OTPs and magic links try to solve the same problem—letting users in without passwords—but they rely on slightly different trust models. With a magic link, the link is the credential. Clicking it is effectively saying: “My email inbox is secure, so you can trust this request.” In practice, authentication becomes only as secure as the user’s email account and the way your system handles that one-time URL.

OTPs sent over email lean on the same channel, but the user has to copy a code back into your app. That extra step gives you more control. You can evaluate the request before finalizing login, add risk checks, or combine the OTP with other signals. TOTP/HOTP take it a step further by moving trust to a shared secret on the user’s device, removing email from the equation entirely.

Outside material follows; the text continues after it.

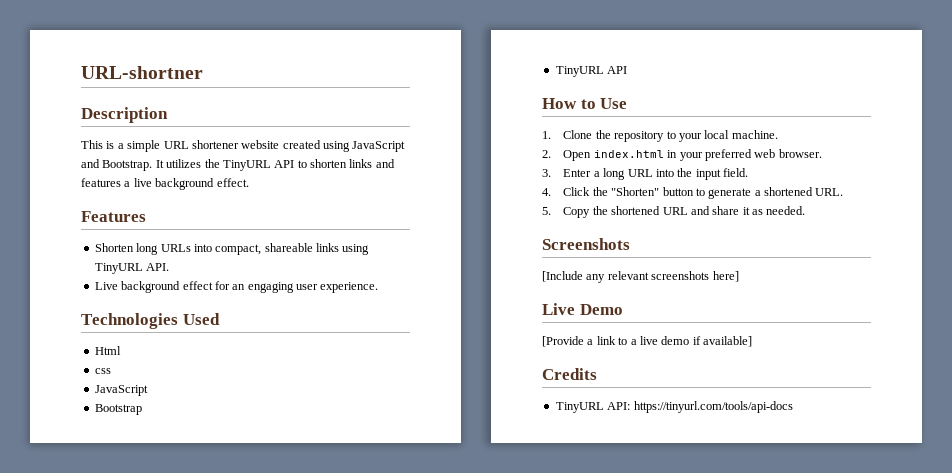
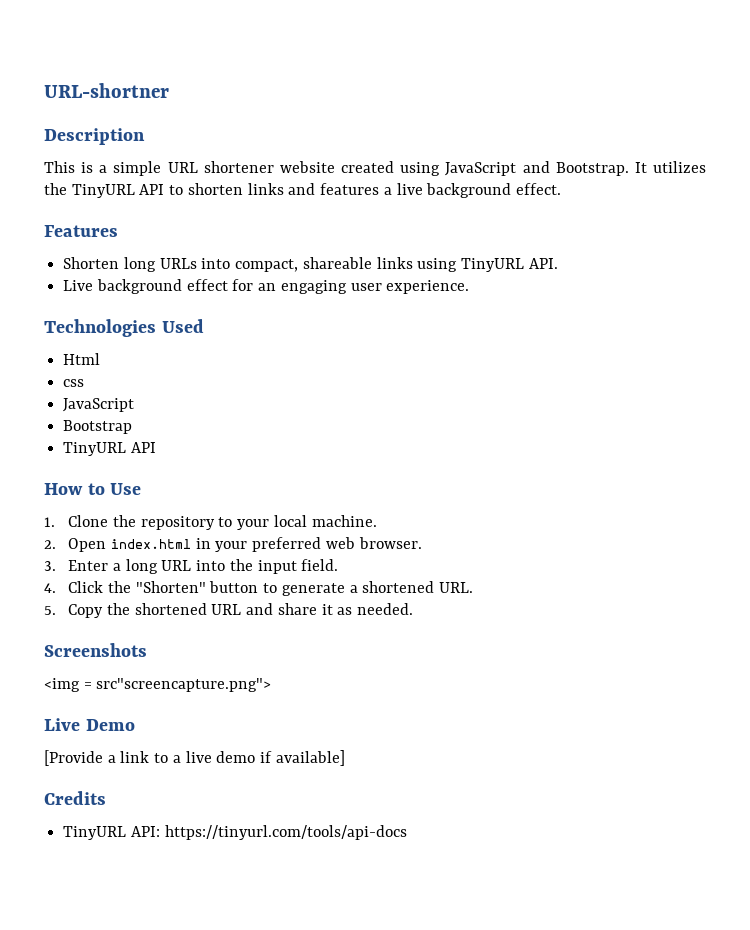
- [Include any relevant screenshots here]
+ <img = src"screencapture.png">

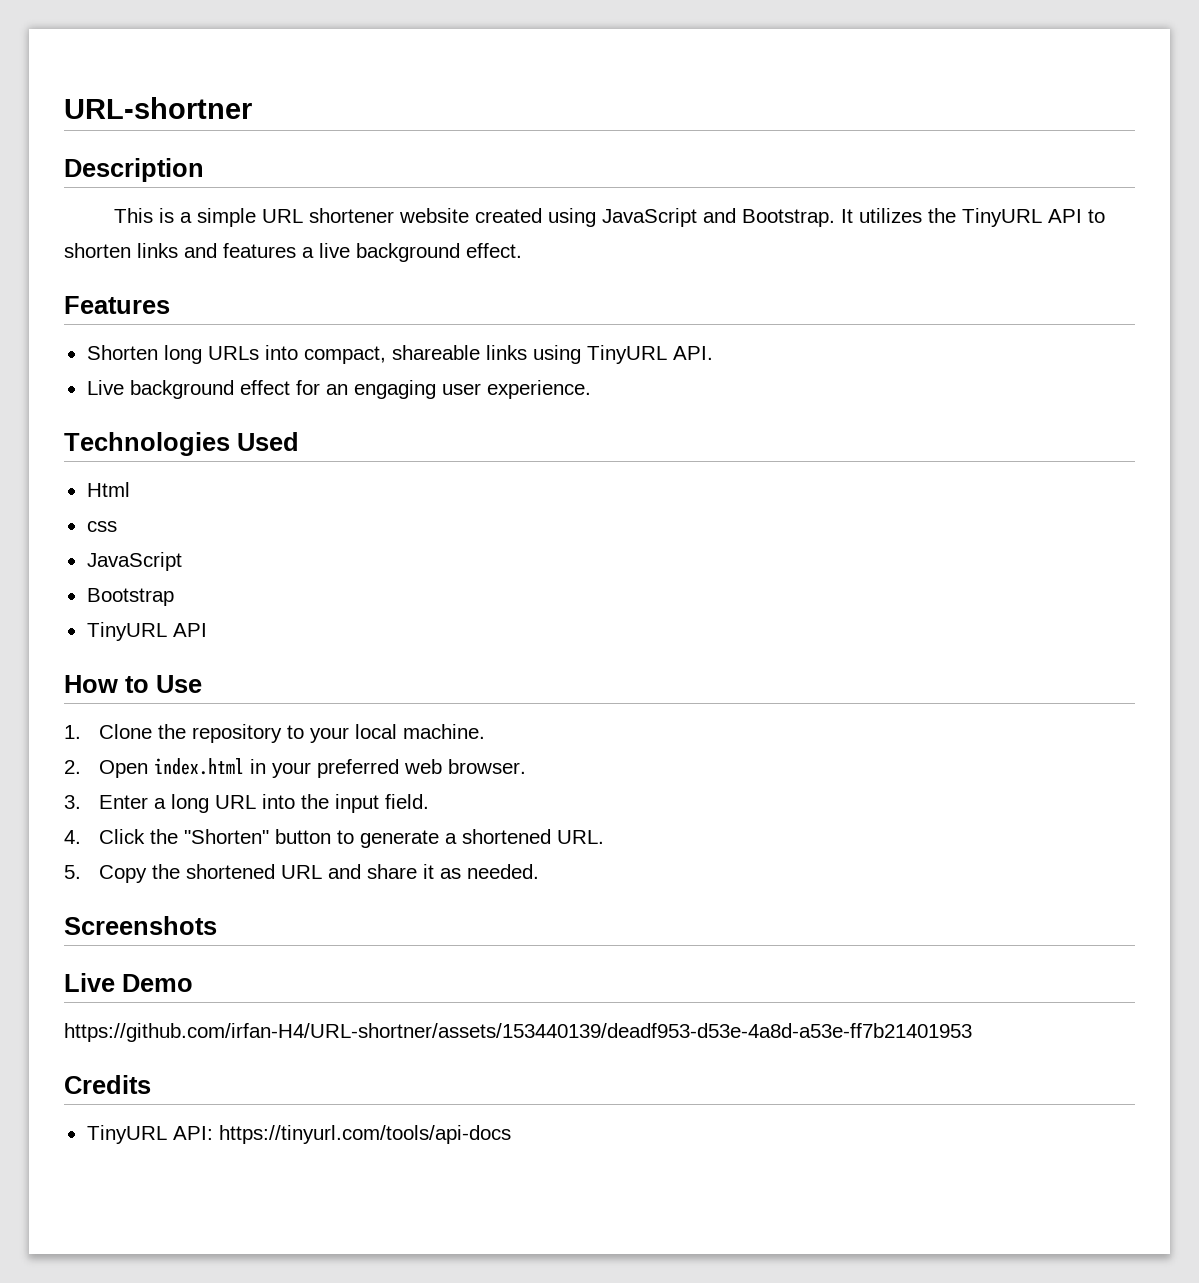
- <img = src"screencapture.png">
- [Provide a link to a live demo if available]
+ https://github.com/irfan-H4/URL-shortner/assets/153440139/deadf953-d53e-4a8d-a53e-ff7b21401953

Magic links shine when friction is the enemy: desktop onboarding, quick invites, or “pick up where you left off” flows. The downside is that links can leak into logs, get opened on the wrong device, or be forwarded. OTPs aren’t perfect, but they provide more opportunities to sanity-check the login before issuing a session.

In practice, many products use both: magic links for quick entry, and OTPs—email or TOTP—for step-up checks or higher-risk situations.

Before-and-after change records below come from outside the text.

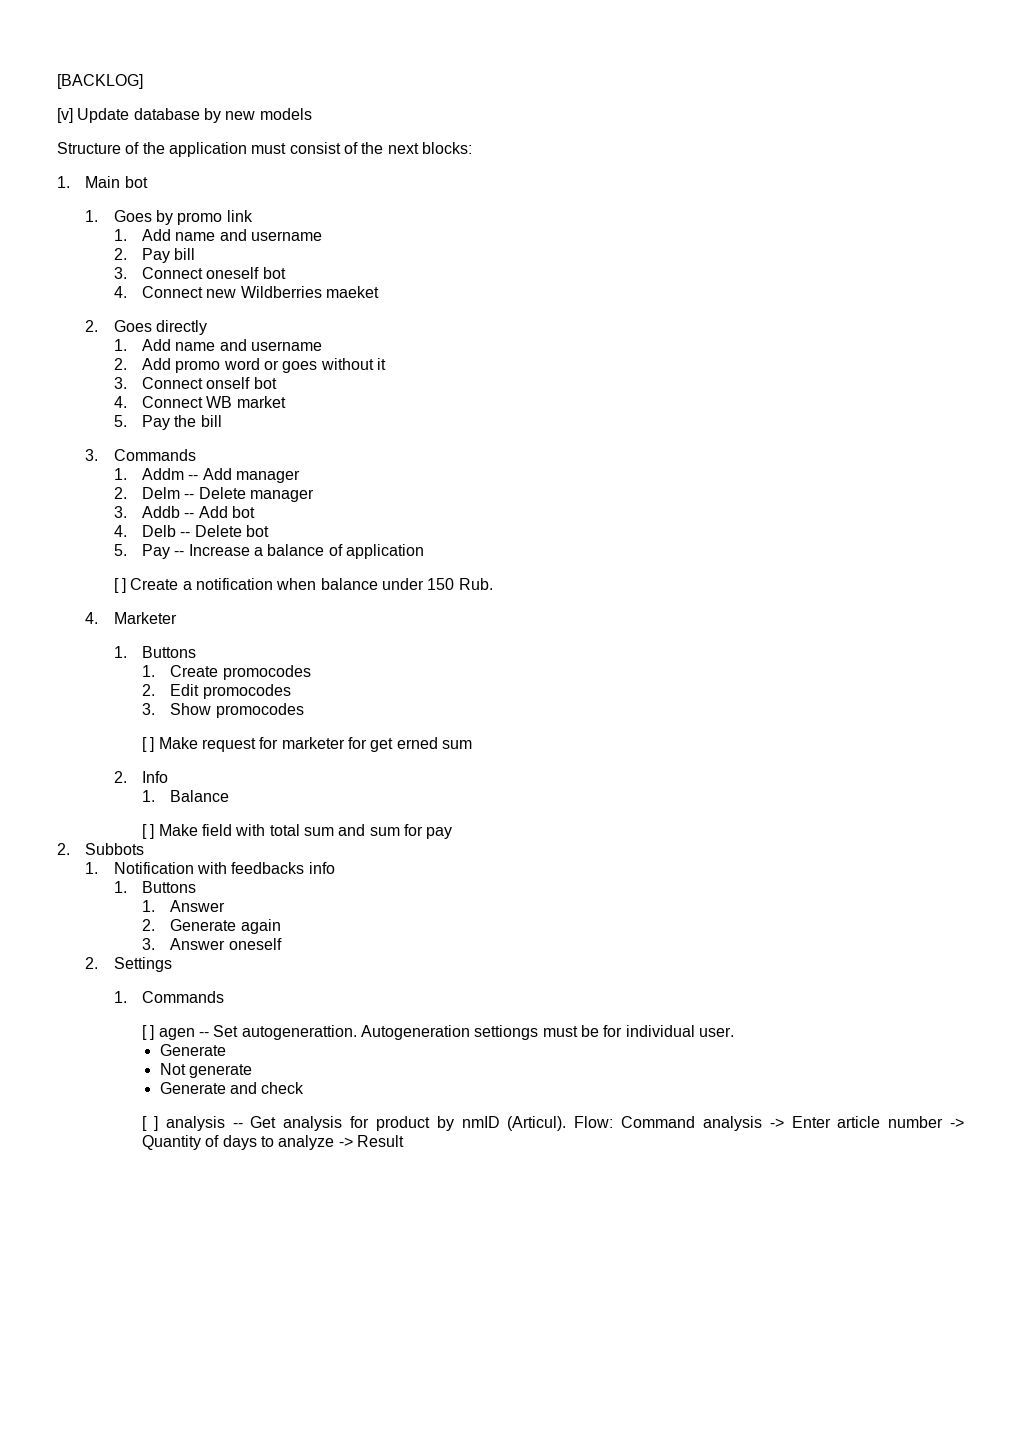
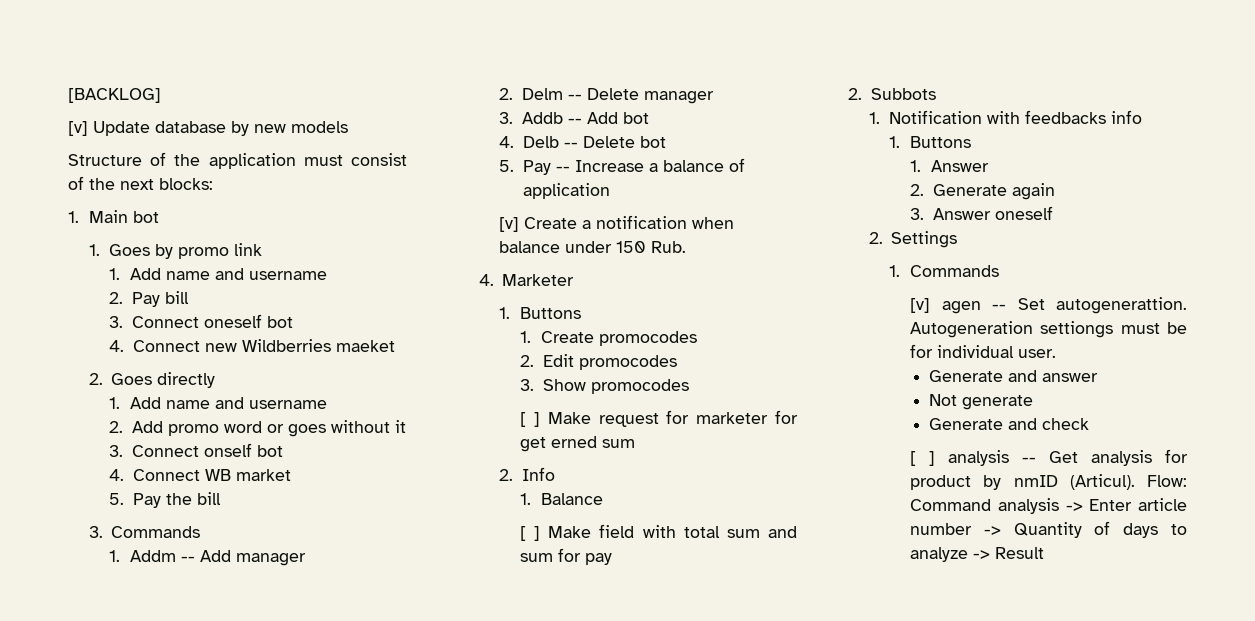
- [ ] Create a notification when balance under 150 Rub.
+ [v] Create a notification when balance under 150 Rub.
- [ ] agen -- Set autogenerattion.
+ [v] agen -- Set autogenerattion.
  Autogeneration settiongs must be for individual user.
- Generate
+ Generate and answer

Implementing OTPs with WorkOS

If you want OTP-style authentication without building all the edge cases yourself, Magic Auth makes it painless.

Magic Auth works by sending a unique, six-digit, one-time-use code to the user’s email inbox. If you are using AuthKit , the only thing you need to do is enable the feature in the WorkOS dashboard. If you’d prefer to build and manage your own authentication UI, you can do so via the AuthKit Magic Auth API.

When you use AuthKit, you don’t have to write any OTP logic or API calls yourself. AuthKit automatically:

  • Generates each OTP
  • Sends the OTP email
  • Validates the user’s input
  • Exchanges the valid code for an authenticated session

Each code expires after 10 minutes, and AuthKit takes care of the rate limiting and one-time-use enforcement behind the scenes.

No managing SMTP providers, no dealing with wrong clocks, no custom retry logic—just clean auth.

Wrapping up

OTPs remain a reliable, flexible option for passwordless authentication. They’re not perfect, but they’re familiar to users and straightforward for developers, especially when you use a platform that handles the hard parts.

If you want to roll out OTP login without wrestling with SMS gateways, custom email infrastructure, stateful code storage, or anti-abuse logic, WorkOS Magic Auth is an easy way to ship it fast.